Bild: Voll war es nicht beim Grassland-Marathon von Xiwuzhumuqinqi.
XIWUZHUMUQINQI taz | ur 30.000 Einwohner leben in Xiwuzhumuqinqi. Das
Städtchen liegt im Norden der Volksrepublik China, nicht allzu weit
entfernt von der Grenze zur Mongolei. Für eine gewisse Bekanntheit sorgt
allein der Genghis Khan Grassland Extreme Marathon, der seit fünf Jahren in
der endlosen grünen Steppe ausgetragen wird.
In diesen fünf Jahren ist die Zahl der Teilnehmer zwar beständig gestiegen,
aber auch bei der diesjährigen Auflage gingen gerade einmal 150 Läufer und
Läuferinnen an den Start. Und über zwei Drittel davon waren Ausländer.
Marathon mag im Westen längst Breitensport sein – im Riesenreich China ist
er davon noch weit entfernt.
Vehement gefördert wird nur der Spitzensport, bei den Olympischen Spielen
in Peking versuchte China seinen ersten Platz im Medaillenspiegel zu
verteidigen. Volkssport dagegen spielt in der Volksrepublik – abgesehen von
Frühgymnastik oder Tai Chi – nur eine Nebenrolle. Vor allem Kinder sind mit
der Schule und dem allgegenwärtigen Leistungsdruck so eingespannt, dass
keine Zeit bleibt für Hobbys oder Sport.
Trotzdem gibt es mittlerweile 20 Marathonveranstaltungen in China. Allein
in Deutschland allerdings sind es zehnmal so viele pro Jahr.

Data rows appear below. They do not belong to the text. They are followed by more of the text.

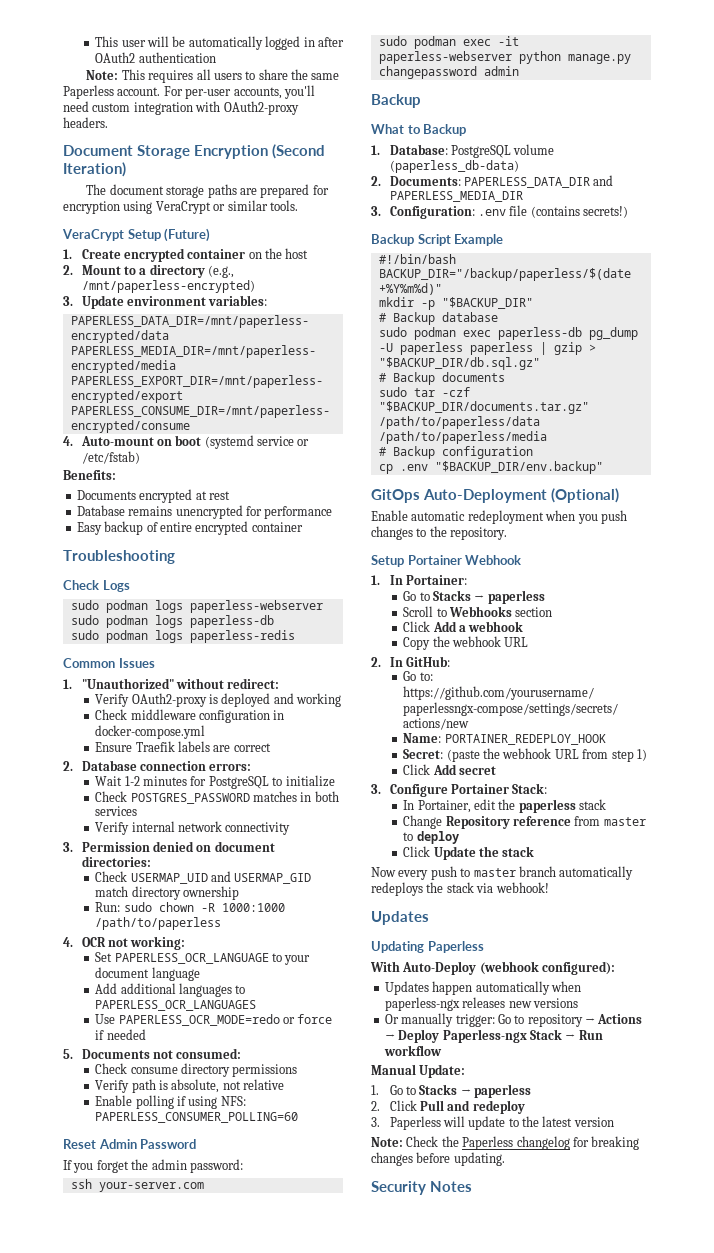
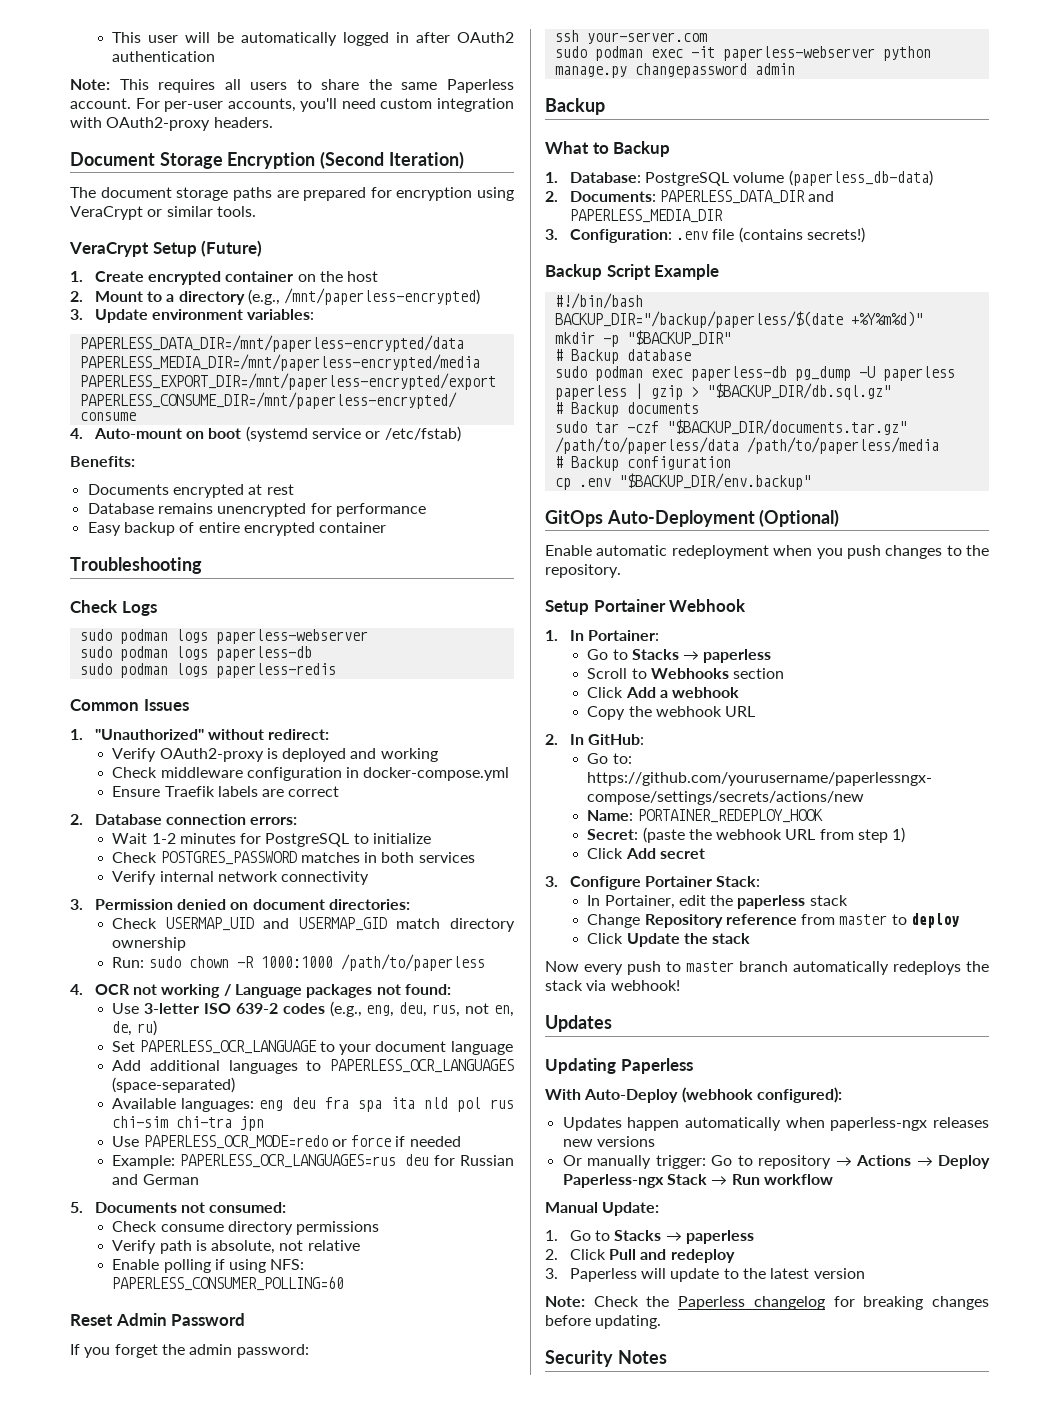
- 4. OCR not working:
+ 4. OCR not working / Language packages not found:
+ Use 3-letter ISO 639-2 codes (e.g., eng, deu, rus, not en, de, ru)
- Add additional languages to PAPERLESS_OCR_LANGUAGES
+ Add additional languages to PAPERLESS_OCR_LANGUAGES (space-separated)
+ Available languages: eng deu fra spa ita nld pol rus chi-sim chi-tra jpn
+ Example: PAPERLESS_OCR_LANGUAGES=rus deu for Russian and German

Einige der
chinesischen Läufe können sogar beeindruckende Teilnehmerzahlen aufweisen,
allen voran Xiamen mit 73.643 und Lanzhou mit 32.685 Anmeldungen.
## Symbolische 4.219 Meter
Diese Anmeldungen sind aber oft nicht ganz freiwillig: Viele Schulen,
Unternehmen und Behörden entsenden Teilnehmer, die dann auch nicht die
ganze Strecke laufen, sondern nur symbolische 4.219 Meter gehen. In Xiamen
bewältigten in diesem Jahr immerhin 18.358, in Lanzhou aber nur 1.065
LäuferInnen die volle Distanz.
Der Grund für die geringe Zahl chinesischer Marathonveranstaltungen ist vor
allem das fehlende Vereinsrecht. Nichtregierungsorganisationen (NGOs)
werden in China von der Regierung immer noch argwöhnisch überwacht. Will
sich eine NGO registrieren, braucht sie die Erlaubnis einer staatlichen
Aufsichtsbehörde.
Die muss sich dazu bereit erklären, in Zukunft alle politische
Verantwortung für diese NGO zu übernehmen, bevor sie sich dann im
Innenministerium offiziell registrierten kann.
Selbst wenn also das zuständige Sportamt ausnahmsweise einmal dazu bereit
wäre, die Aufsicht über einen Laufklub zu übernehmen, würde es ihm trotzdem
nie die Durchführung einer Großveranstaltung wie einem Marathon genehmigen.
Die großen chinesischen Stadtmarathons werden deswegen alle von den
Sportämtern der jeweiligen Städte selbst organisiert.
## Angebot an ausländische Kunden
Und reine Spaßrennen wie die drei verschiedenen Great-Wall-Marathons oder
eben der Grassland-Marathon von Xiwuzhumuqinqi werden von ausländischen
Reiseveranstaltern durchgeführt, die der Logik der chinesischen Behörden
nach unverdächtiger sind, weil sie profitorientiert arbeiten.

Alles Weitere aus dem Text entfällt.